MATERIAL FOR THE TASK:
++++++++++++++++++++

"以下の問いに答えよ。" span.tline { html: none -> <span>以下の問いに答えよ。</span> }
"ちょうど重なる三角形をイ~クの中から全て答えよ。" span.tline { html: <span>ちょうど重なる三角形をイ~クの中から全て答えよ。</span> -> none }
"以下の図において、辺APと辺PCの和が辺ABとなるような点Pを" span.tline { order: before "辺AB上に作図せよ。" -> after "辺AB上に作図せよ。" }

++++++++++++++++++++

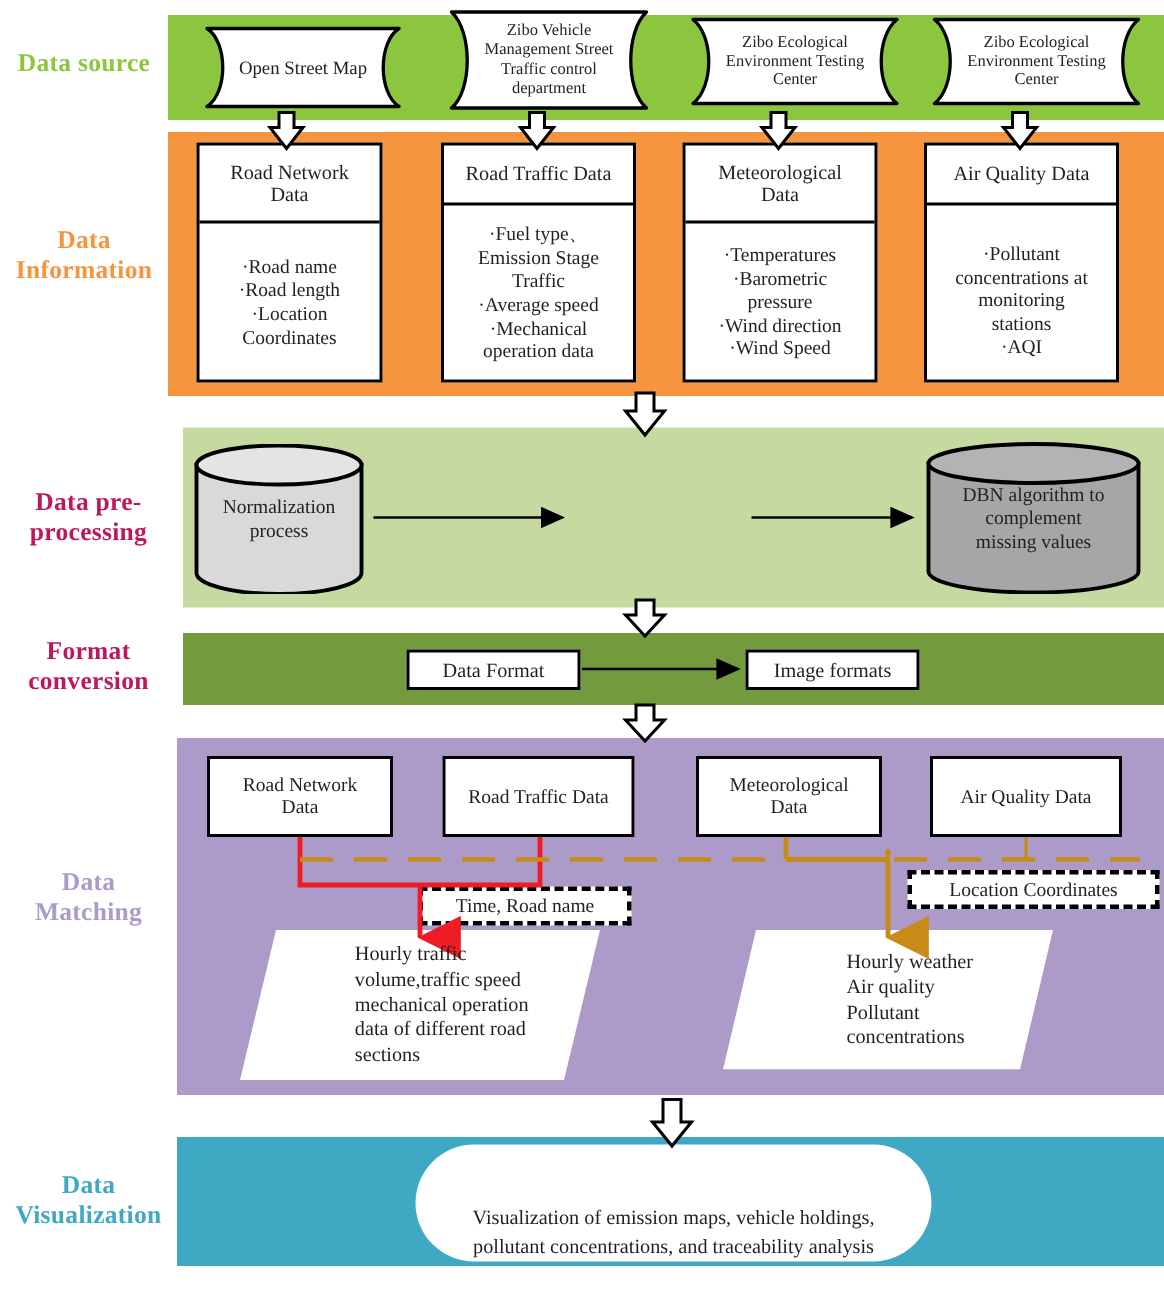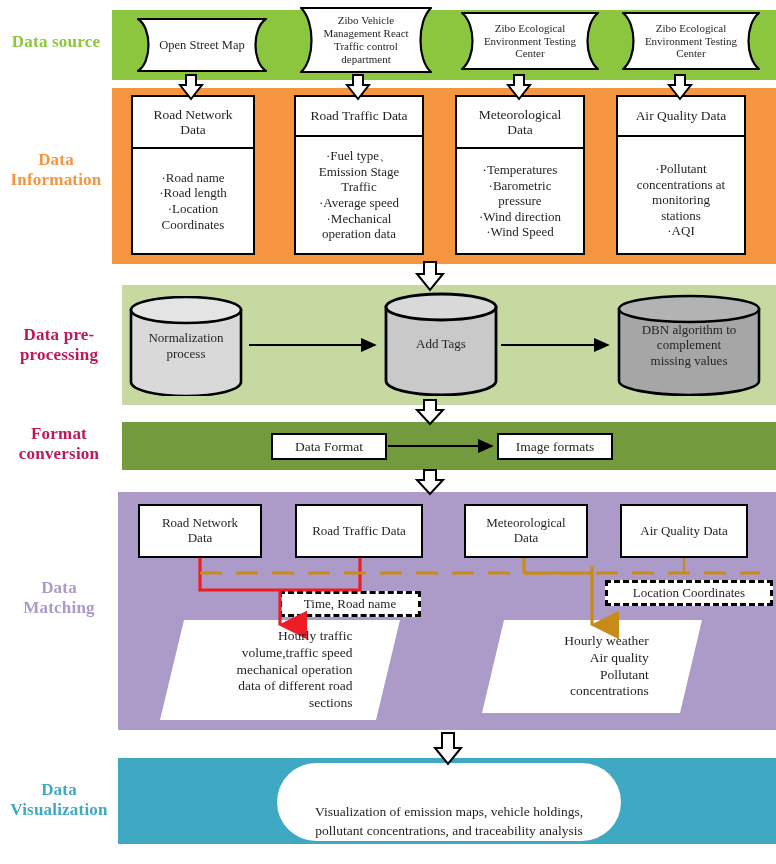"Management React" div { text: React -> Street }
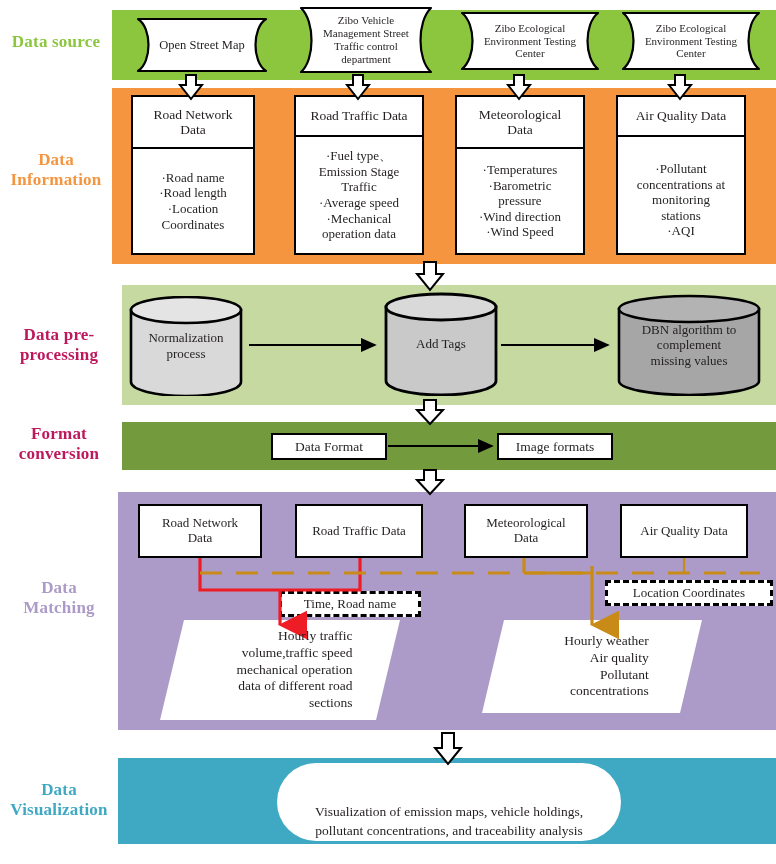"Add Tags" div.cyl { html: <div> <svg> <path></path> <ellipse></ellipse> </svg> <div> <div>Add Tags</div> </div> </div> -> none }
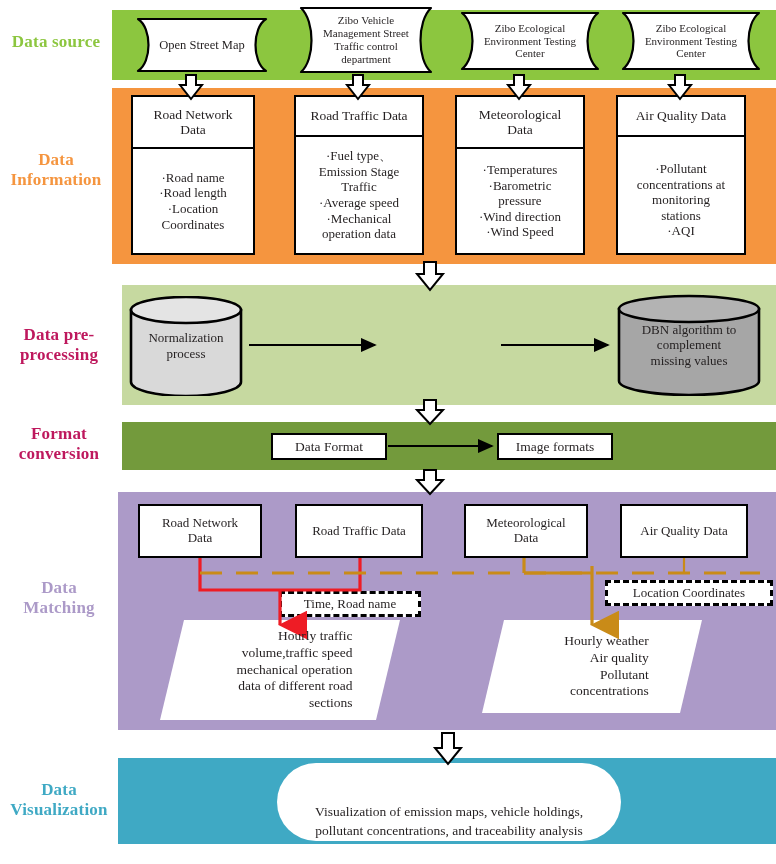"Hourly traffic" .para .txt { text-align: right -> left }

++++++++++++++++++++

EXERCISE GOAL: Scan the records above for the string "span", then select every line that holds it.

OUTPUT FOR THIS TASK:
"以下の問いに答えよ。" span.tline { html: none -> <span>以下の問いに答えよ。</span> }
"ちょうど重なる三角形をイ~クの中から全て答えよ。" span.tline { html: <span>ちょうど重なる三角形をイ~クの中から全て答えよ。</span> -> none }
"以下の図において、辺APと辺PCの和が辺ABとなるような点Pを" span.tline { order: before "辺AB上に作図せよ。" -> after "辺AB上に作図せよ。" }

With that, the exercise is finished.